L’aulnaie à érable est une formation analogue à l’aulnaie à violette à deux fleurs. Elle se développe aux mêmes altitudes mais dans des contextes non spécifiquement alluviaux, sur cônes de déjections, marnes, flyschs ou ardoises instables. Outre l’aulne blanc, la strate arborée est composée de l’érable sycomore (Acer pseudoplatanus) et de l’épicéa (Picea abies).

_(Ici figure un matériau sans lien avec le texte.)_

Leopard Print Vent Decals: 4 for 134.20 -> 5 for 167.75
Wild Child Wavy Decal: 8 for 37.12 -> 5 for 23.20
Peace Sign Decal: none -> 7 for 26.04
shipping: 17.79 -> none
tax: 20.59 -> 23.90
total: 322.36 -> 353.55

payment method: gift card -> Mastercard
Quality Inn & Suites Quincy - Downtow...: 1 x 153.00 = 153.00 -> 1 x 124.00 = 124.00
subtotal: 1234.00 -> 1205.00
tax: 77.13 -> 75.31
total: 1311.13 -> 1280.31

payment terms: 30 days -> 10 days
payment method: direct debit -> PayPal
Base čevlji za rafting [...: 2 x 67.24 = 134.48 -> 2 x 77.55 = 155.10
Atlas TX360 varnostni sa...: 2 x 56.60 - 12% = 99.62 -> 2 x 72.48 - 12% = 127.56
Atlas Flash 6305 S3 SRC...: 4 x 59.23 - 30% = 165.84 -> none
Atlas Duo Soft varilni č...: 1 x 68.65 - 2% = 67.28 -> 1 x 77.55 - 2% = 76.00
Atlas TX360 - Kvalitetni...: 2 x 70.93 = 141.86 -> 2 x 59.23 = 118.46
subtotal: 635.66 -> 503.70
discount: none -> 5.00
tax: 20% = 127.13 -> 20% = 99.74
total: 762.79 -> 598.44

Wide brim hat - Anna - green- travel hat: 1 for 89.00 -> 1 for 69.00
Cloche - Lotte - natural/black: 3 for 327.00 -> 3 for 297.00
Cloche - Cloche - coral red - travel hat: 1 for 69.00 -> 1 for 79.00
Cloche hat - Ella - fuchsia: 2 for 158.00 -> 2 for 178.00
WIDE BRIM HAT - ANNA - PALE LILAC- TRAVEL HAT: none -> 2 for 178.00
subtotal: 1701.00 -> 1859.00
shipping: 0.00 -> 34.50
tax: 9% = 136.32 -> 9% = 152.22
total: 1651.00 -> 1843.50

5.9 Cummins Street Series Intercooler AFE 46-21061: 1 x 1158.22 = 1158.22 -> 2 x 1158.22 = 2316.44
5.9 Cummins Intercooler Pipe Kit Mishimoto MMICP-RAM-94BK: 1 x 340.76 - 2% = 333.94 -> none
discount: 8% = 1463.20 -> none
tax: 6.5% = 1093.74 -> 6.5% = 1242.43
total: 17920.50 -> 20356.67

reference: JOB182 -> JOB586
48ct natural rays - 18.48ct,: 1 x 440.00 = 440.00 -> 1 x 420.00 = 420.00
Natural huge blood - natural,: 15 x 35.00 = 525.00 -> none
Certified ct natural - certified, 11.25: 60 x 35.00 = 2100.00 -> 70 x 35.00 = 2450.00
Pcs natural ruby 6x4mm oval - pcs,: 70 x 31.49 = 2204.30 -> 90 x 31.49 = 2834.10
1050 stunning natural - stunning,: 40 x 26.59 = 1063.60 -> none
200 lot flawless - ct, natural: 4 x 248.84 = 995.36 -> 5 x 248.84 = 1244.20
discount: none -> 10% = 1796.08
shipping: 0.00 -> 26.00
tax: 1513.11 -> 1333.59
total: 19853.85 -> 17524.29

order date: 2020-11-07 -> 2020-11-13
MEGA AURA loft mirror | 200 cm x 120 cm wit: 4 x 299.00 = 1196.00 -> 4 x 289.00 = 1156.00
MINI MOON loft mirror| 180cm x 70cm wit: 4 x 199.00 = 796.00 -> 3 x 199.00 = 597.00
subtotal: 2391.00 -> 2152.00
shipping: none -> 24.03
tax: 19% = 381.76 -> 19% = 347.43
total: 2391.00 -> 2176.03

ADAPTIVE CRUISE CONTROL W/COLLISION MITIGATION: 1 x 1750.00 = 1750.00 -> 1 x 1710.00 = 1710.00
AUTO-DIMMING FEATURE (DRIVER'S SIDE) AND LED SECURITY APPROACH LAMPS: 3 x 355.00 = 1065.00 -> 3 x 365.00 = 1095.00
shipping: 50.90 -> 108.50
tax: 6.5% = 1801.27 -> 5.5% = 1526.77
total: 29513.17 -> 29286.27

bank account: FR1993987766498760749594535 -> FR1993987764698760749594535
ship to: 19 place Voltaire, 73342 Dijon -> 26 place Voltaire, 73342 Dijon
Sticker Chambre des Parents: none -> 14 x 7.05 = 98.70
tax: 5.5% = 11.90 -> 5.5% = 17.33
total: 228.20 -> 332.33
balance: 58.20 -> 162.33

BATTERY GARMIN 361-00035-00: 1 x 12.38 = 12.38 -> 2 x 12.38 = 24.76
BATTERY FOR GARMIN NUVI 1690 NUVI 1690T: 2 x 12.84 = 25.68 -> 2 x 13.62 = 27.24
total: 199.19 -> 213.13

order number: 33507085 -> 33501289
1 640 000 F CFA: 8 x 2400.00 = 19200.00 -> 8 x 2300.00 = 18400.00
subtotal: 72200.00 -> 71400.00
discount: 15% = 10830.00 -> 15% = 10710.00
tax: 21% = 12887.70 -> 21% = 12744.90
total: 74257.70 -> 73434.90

La strate herbacée est marquée par un développement luxuriant des espèces de mégaphorbiaies (fig. 14).
 
Outre les saules, plusieurs espèces ligneuses accompagnant l’aulne blanc, telles l’érable sycomore, le frêne, le sorbier des oiseleurs, sont déjà utilisées en génie végétal (chap. III.4).
 
La composition de la strate herbacée des aulnaies blanches est variable. Les stades les plus jeunes sont marqués par la rémanence des taxons pionniers, dont certains xérophiles ont leur optimum dans les saulaies à saule drapé. Elle incite par ailleurs à l’utilisation d’espèces de mégaphorbiaies (adénostyle à feuilles d’alliaire, épilobe à feuilles étroites et grandes ombellifères) en pied de berge sur matériaux fins, notamment en situation confinée. Fortement couvrantes, résistantes aux passages des crues lors des hautes eaux, présentant un pivot profondément ancré ou un treillis de rhizomes, ces espèces peuvent constituer des auxiliaires d’intérêt (chap. III.5), complémentaires aux espèces pionnières xérophiles des saulaies à saule drapé tolérant la xéricité et la pauvreté nutritive des hauts de berges.